Given the fact that NO administration is sufficient to rescue defective in vivo angiogenesis in SKOs, we finally sought to answer the question whether the observed lack of NO bioavailability is actually causative for tissue necrosis in SKO FAR mice. To this end, WT and SKO animals were treated with DETA/NO for three consecutive days immediately post-FAR. Using the same dosage that rescued in vivo angiogenesis in SKO mice, NO treatment completely prevented autoamputation in all SKO mice (clinical score below one), while five out of six saline injected SKO mice still displayed evidence of limb necrosis 15 days post-FAR (Figure 8C). Our in vivo rescue corroborates defective NO bioavailability as key for the postischemic SKO phenotype and NO supplementation as sufficient to bypass abnormal eNOS regulation and restore defective angiogenic activity.

DISCUSSION

This is the first report providing direct genetic evidence for a critical role of S100A1 in postnatal ischemic angiogenesis. Most salient findings of this study, that originates from the clinical finding of diminished S100A1 expression in patients with CLI, are the identification of endothelial S100A1 as i) an indispensable factor for mounting an adaptive angiogenic response to ischemia, and ii) a stimulatory eNOS-interacting protein critical for postischemic NO generation. To determine S100A1’s role in postischemic revascularization and decipher underlying cellular and molecular mechanisms, we took advantage of the hindlimb ischemia model in SKO mice. Among the relevant differentiated cell types expressing S100A1 in muscle tisse, ECs emerged as particular susceptibility to a hypoxia-induced loss of S100A1 expression. Our focus was thus drawn on S100A1’s impact on in vitro and in vivo endothelial proangiogenic properties being essential to reparative neovascularization.

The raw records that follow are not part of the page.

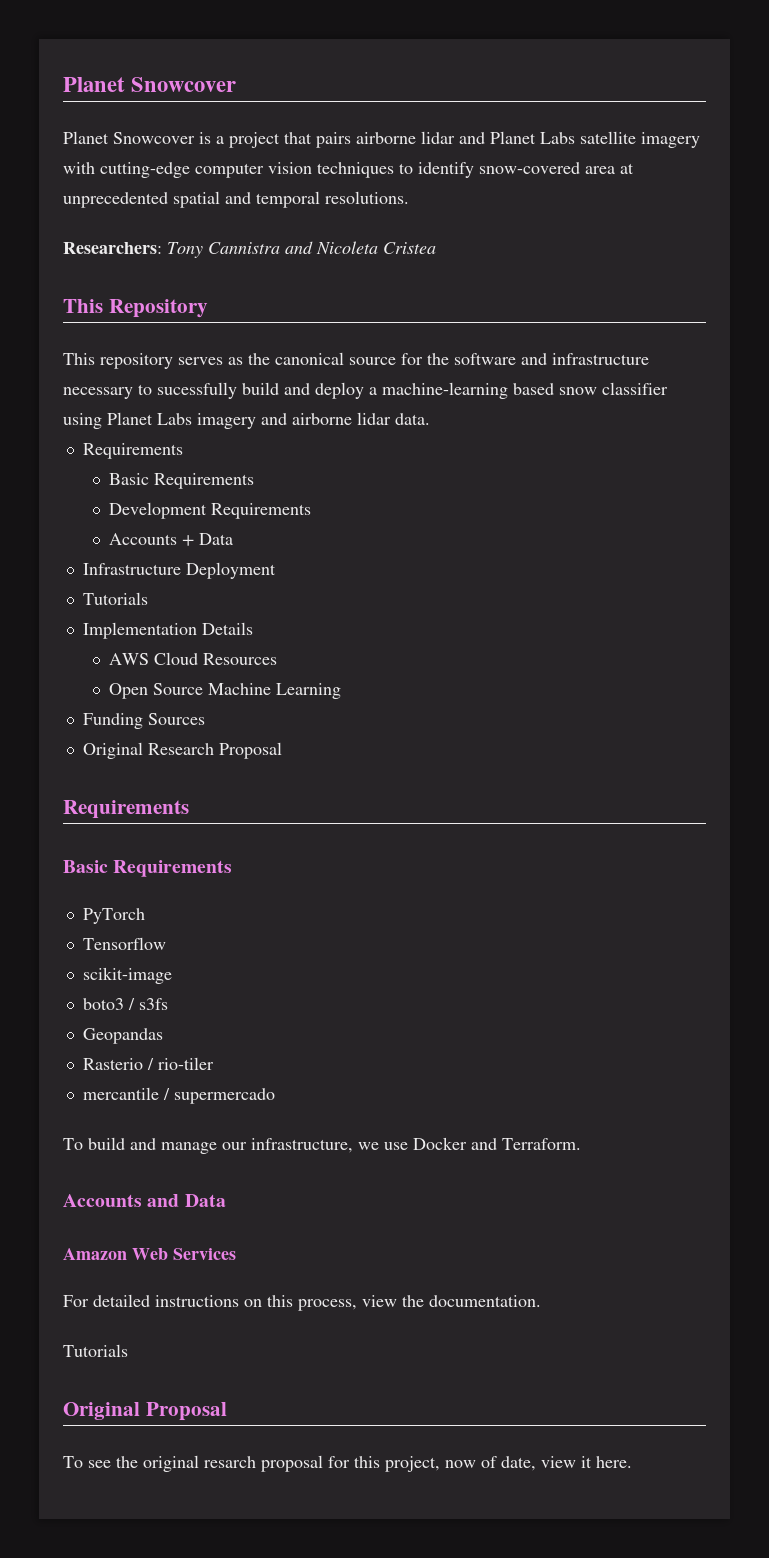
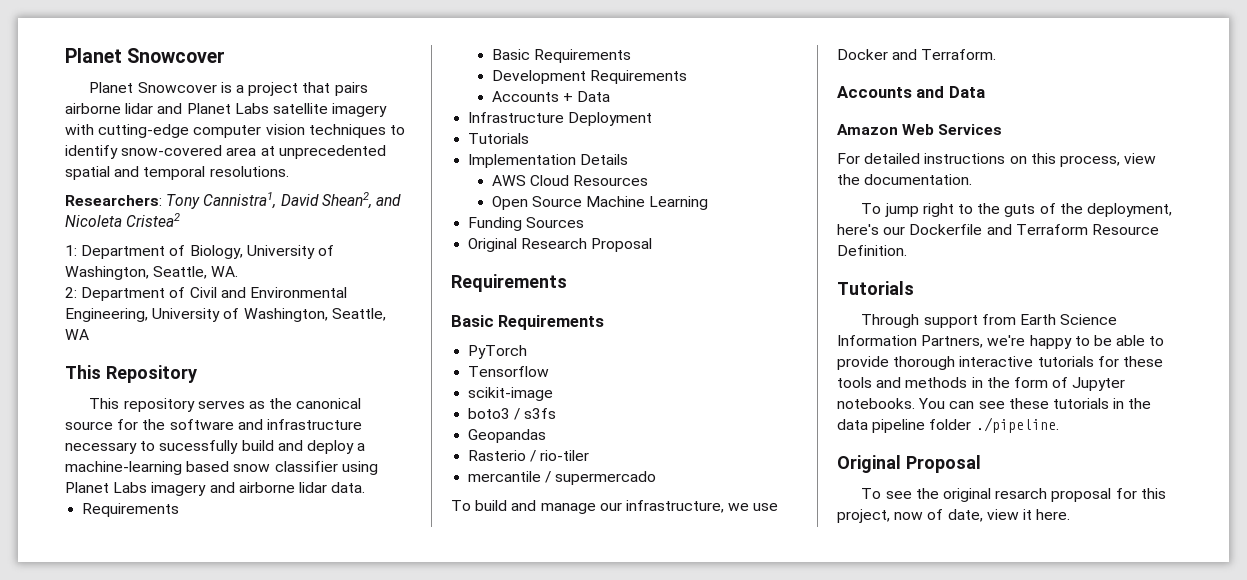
[208,241,436,254] Cannistra and Nicoleta Cristea -> [203,192,401,209] [65,213,181,227] [65,245,334,259] [65,266,239,280] [65,287,347,301] [65,308,386,322] [65,329,89,340] Cannistra1, David Shean2, and Nicoleta Cristea2 // 1: Department of Biology, University of Washington, Seattle, WA. // 2: Department of Civil and Environmental Engineering, University of Washington, Seattle, WA
[63,1344,128,1357] Tutorials -> [861,203,1172,217] [837,224,1159,235] [837,245,907,256] [837,281,914,295] [861,314,1118,328] [837,335,1165,349] [837,356,1163,370] [837,377,1126,391] [837,398,1152,409] [837,417,1059,433] To jump right to the guts of the deployment, here's our Dockerfile and Terraform Resource Definition. // Tutorials // Through support from Earth Science Information Partners, we're happy to be able to provide thorough interactive tutorials for these tools and methods in the form of Jupyter notebooks. You can see these tutorials in the data pipeline folder ./pipeline.

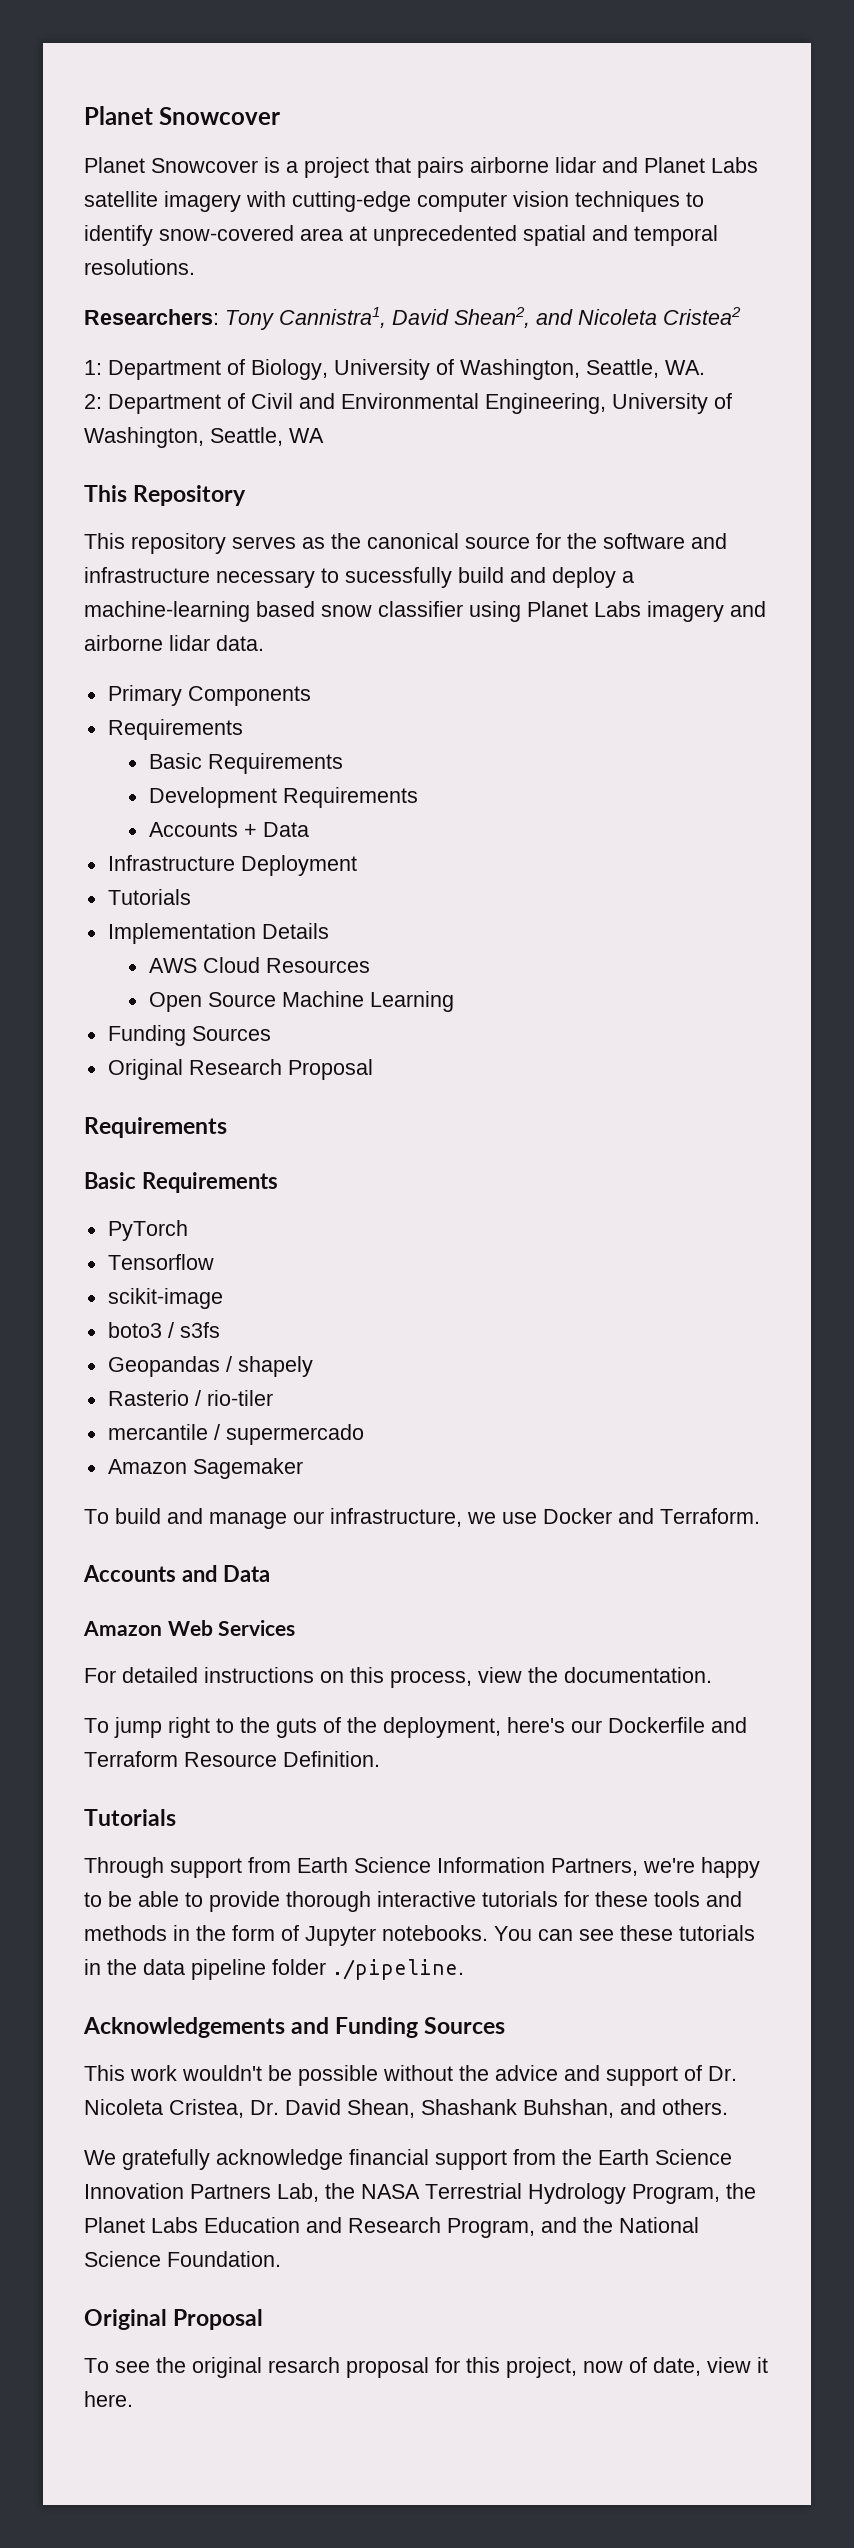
(366, 487) none -> [107,685,311,706] // Primary Components
(547, 436) none -> [225,1356,313,1377] / shapely
(657, 478) none -> [107,1458,303,1479] // Amazon Sagemaker
(1059, 425) none -> [83,2017,506,2038] [84,2065,737,2086] [84,2099,728,2118] [84,2149,732,2170] [84,2183,756,2204] [84,2217,699,2238] [84,2251,281,2267] // Acknowledgements and Funding Sources // This work wouldn't be possible without the advice and support of Dr. Nicoleta Cristea, Dr. David Shean, Shashank Buhshan, and others. // We gratefully acknowledge financial support from the Earth Science Innovation Partners Lab, the NASA Terrestrial Hydrology Program, the Planet Labs Education and Research Program, and the National Science Foundation.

After surgical blood flow interruption,^{7, 13} SKO mice exhibited a high rate of tissue necrosis and subsequent auto-amputation of ischemic limbs due to insufficient NO generation. Similarly severe phenotypes have been observed in mice with homozygous ablation of Akt1 and eNOS,^{7, 13} which groups S100A1 alongside genes that are crucial for postnatal neovascularization through the modulation of NO homeostasis. In support of this notion, assessment of changes in postischemic blood flow revealed failure of arterial perfusion recovery in SKO mice akin to Akt1- and eNOS-knockout mice undergoing FAR.^{7, 13} However, ensuing investigation of bridge-collateral formation that fuels distal blood flow and occurs under normoxic conditions²² even showed a trend towards augmented collateral wall formation in SKO. This implicates at least normal smooth muscle cell (SMC) expansion compared with WT, and is consistent with reports on unchanged function of S100A1-deficient SMCs.^{3, 4} But, as shown previously, S100A1-deficient endothelium blunted normoxic arterial NO generation and dilatation in response to endogenous vasorelaxing factors.^{3, 4} It is thus conceivable that normal amounts of collateral arteries grew in SKOs post FAR but were unable to dilate adequately due to dysfunctional S100A1-deficient endothelium.²² The endothelial defect could explain in part diminished arterial blood flow recovery in SKO mice. Notwithstanding, evaluation of exercise- and shear-stress-based vasodilation of SKO arteries is needed to fully understand the role of S100A1 in EC-dependent arterial reserve mechanisms.²²

Turning our attention to angiogenesis then unveiled a striking difference in postischemic microvasculature formation that clearly distinguished post-FAR SKO from WT mice. Ischemic limbs of WT mice exhibited the expected hypoxia-driven enhancement of capillary formation.¹³ In contrast, SKO mice failed to mount an adaptive angiogenic response. Hence, SKO that suffered autoamputation may not have even reached the critical threshold of newly formed microvasculature necessary to preserve their limbs. In line with this argument, essential steps of the fine-tuned sequence of postischemic capillary formation including EC proliferation, migration and capillary-like tube network formation^{23, 24} were all severely compromised in SKO ECs. Use of an integrative in vivo angiogenesis assay²⁴ substantiated the postnatal inability of SKO mice to create three-dimensional capillary networks. Although these assays are not representative of the site and environment where postischemic angiogenesis occurs,²⁴ they nevertheless unearth a basic defect in SKO ECs that might explain in part defective postischemic angiogenesis seen in vivo. These results further imply a pathophysiological role of the hypoxia-driven loss of endothelial S100A1 expression for impaired revascularization seen in patients with chronic CLI. Molecular mechanisms attenuating S100A1 expression in hypoxic ECs remain to be determined.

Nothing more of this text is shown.